According to Abi, educational solutions are divided into four parts: learning acquisition, where knowledge is accepted into the subconscious; gathering information in Big Data forms; the design of content and the ability to convey it to learners; and the success or impact gained from this process.

Meanwhile, Artificial intelligence (AI) is split into two categories, with the first being general AI, which is able to do any task like humans – as seen in science fiction movies – but which may still be several decades away. The second is called applied AI, which is usually found in programs such as those which can fly and land planes, helping people to play a sport like golf, or provide more efficient ways of help us to locate gas and oil.

“This type of AI already exists, and there is a subset of it – machine learning - which we also refer to with AI in quite an interchangeable way,” said Abi. “This is where a software has the ability to learn, as we feed it with data that means it becomes able to solve challenges in better ways.

“Within this subset, we have what we call natural language processing; an interesting domain within the AI field, through which we see how software learns better in the nuances of the human language. AI is already being used in many educational technology solutions and natural language processing for machine learning, and this makes it a tool that helps us improve any solution or even certain content.

“In this way, scalability and customization become available, and this is how we approach the use of AI.”

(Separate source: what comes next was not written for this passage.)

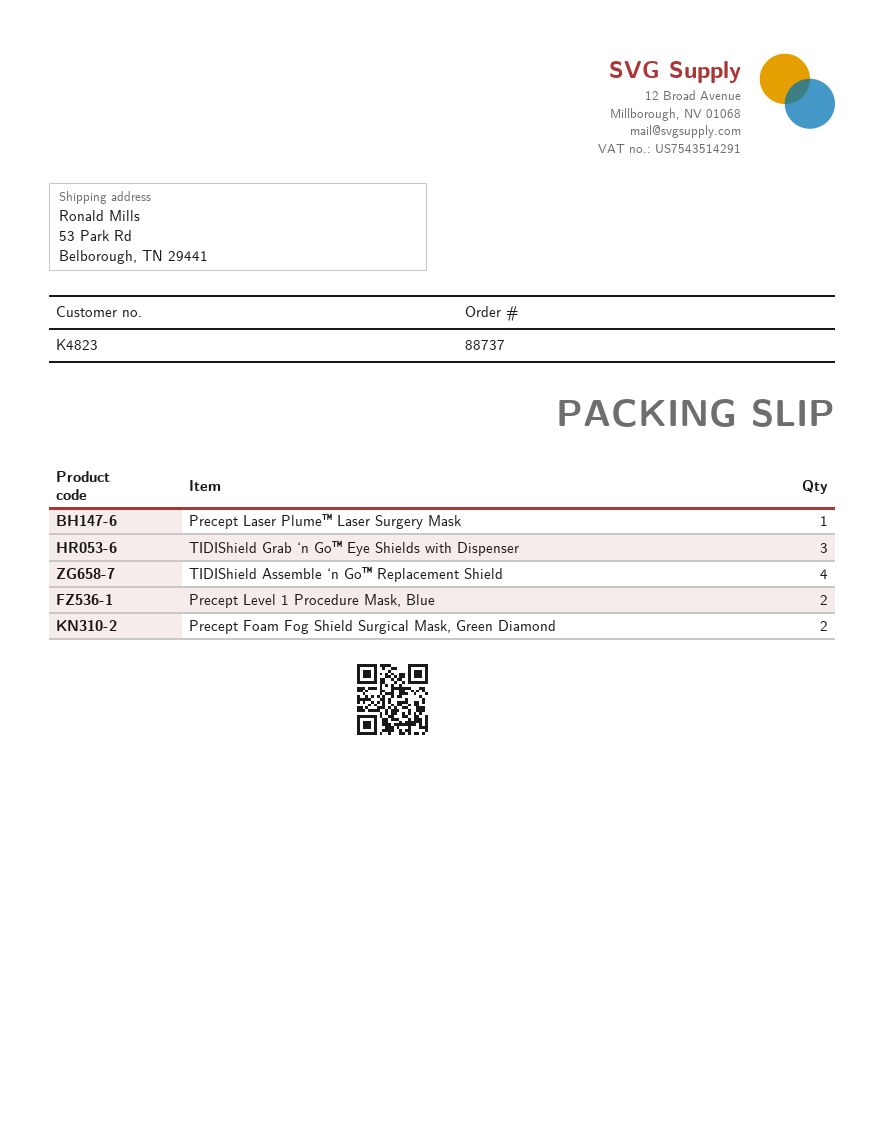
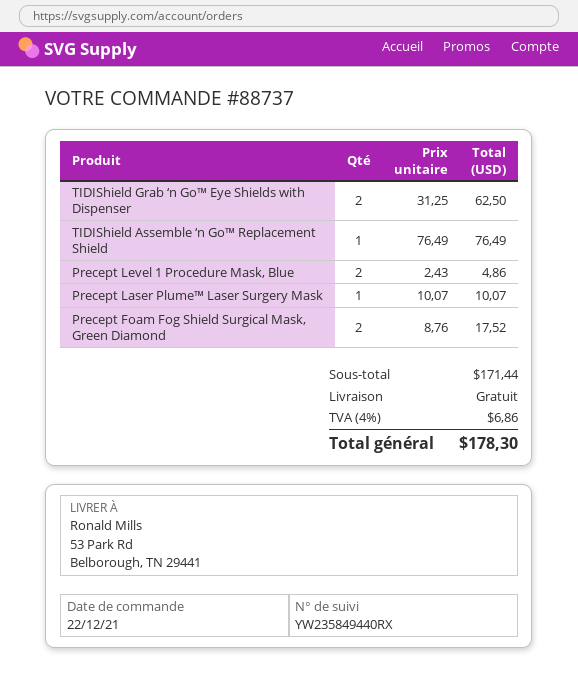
TIDIShield Grab ‘n Go™ Eye Shields with Dispenser: 3 -> 2
TIDIShield Assemble ‘n Go™ Replacement Shield: 4 -> 1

Adopting technology properly in education is not easy, and there are many parties who play different roles in this process

Touhami Abi

Abi explains that AI is being used to personalize education, through delivering better content for each learner. “AI is increasingly used to conduct assessment in different subjects such as mathematics and languages, and then leverage the power of machine learning to recommend personalized learning paths for the learners,”,” he said.

“In classrooms, we work in accordance with the number of students. If there are 30 students in a classroom, it is difficult, within 45 minutes or one hour, to customize the content to them all, and this is where AI comes in.

“It does this faster and with greater efficiency. Through AI, we became more able to keep track of how students’ progress by interacting with specific content, how to avoid mistakes to improve performance, or even how to make learning more interesting.”

Acquiring new technologies in education allows better communication of content, says Abi, which is a major element in education. But he adds: “Adopting technology properly in education is not easy, and there are many parties who play different roles in this process.

Touhami Abi says the pandemic has seen the use of technology in education increase rapidly. Image source: Diego Cervo, via Shutterstock

“Planning at a national level as well as teachers’ keenness, is essential. Training teachers on distance learning is also important, whether to meet future educational or economic needs, or to enable education to deal with potential future situations that are similar to the current pandemic.

“And more research is needed to further understand education technology solutions, through sharing the learning outcomes from them. This has been a challenge, as technology founders have had difficulty in accessing schools and universities to experiment with solutions, although we have been witnessing an increasing innovation of technical solutions during the past 5-6 years.

“In this field, we still need more research and more cooperation with institutions like Qatar Foundation, which is a hub for teachers and researchers from IT providers to conduct such types of research.”